▶ [Exercise objective] Locate the word "executable" in the material, then show every line that holds it.

▶ [Input material]
--- START ---
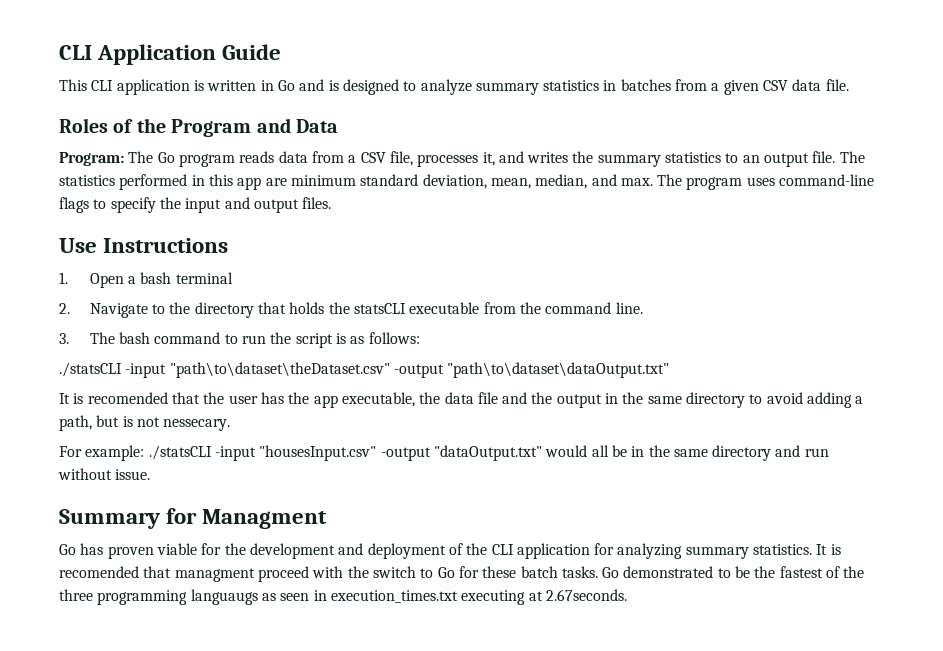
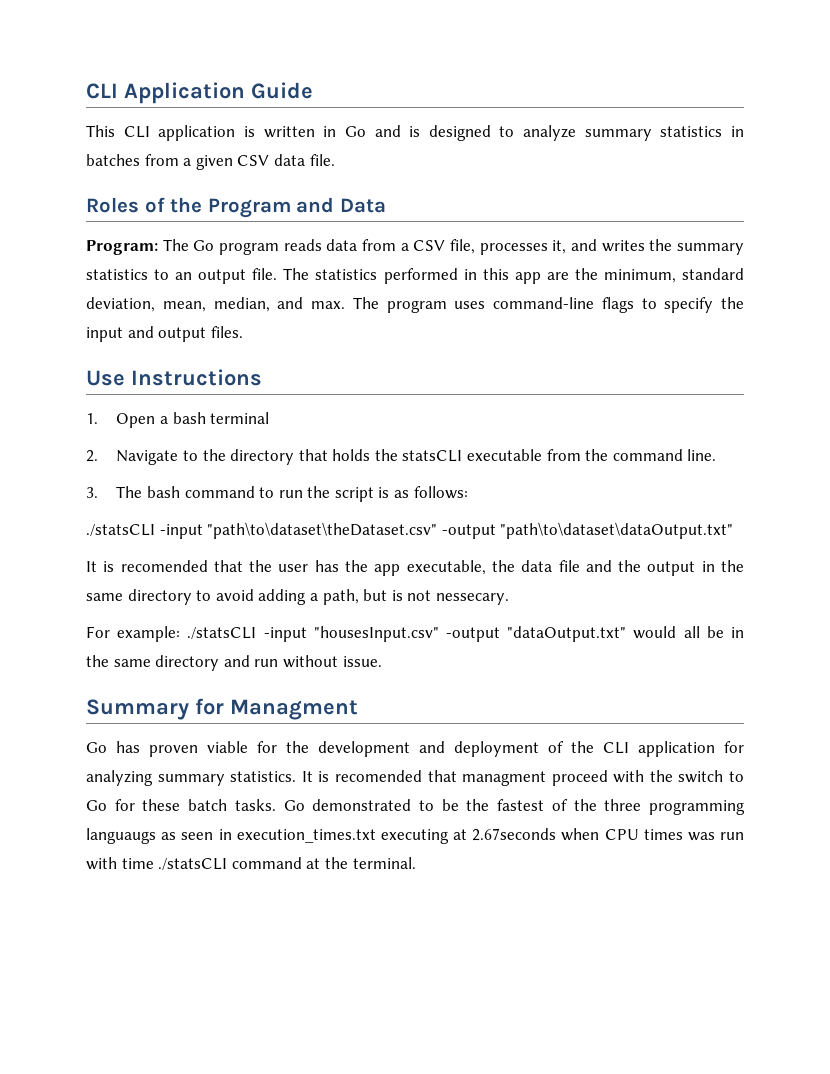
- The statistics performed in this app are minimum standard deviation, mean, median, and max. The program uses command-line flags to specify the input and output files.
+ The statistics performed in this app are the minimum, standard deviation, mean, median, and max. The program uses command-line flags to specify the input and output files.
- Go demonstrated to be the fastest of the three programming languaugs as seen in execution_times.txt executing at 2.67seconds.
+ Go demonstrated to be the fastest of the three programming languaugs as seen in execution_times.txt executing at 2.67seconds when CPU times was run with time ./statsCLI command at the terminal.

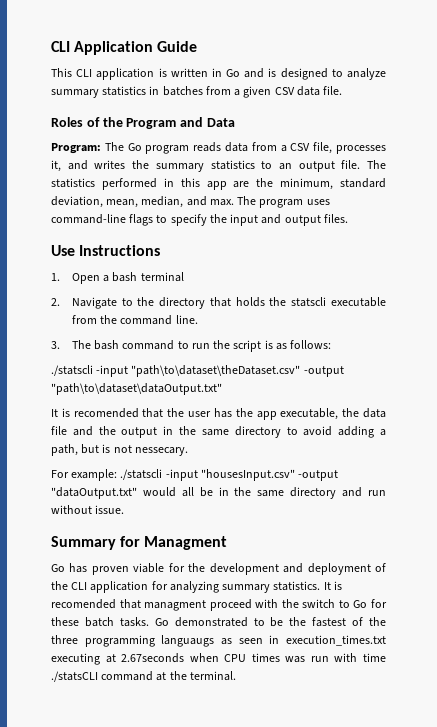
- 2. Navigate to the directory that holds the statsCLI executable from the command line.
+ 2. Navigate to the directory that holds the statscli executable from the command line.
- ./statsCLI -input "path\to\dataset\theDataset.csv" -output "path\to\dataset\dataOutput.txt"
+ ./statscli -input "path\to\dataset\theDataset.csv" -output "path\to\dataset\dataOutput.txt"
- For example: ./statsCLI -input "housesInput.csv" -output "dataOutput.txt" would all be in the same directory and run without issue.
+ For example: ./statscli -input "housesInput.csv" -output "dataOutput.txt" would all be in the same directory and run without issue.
--- END ---
▶ [Worked solution]
- 2. Navigate to the directory that holds the statsCLI executable from the command line.
+ 2. Navigate to the directory that holds the statscli executable from the command line.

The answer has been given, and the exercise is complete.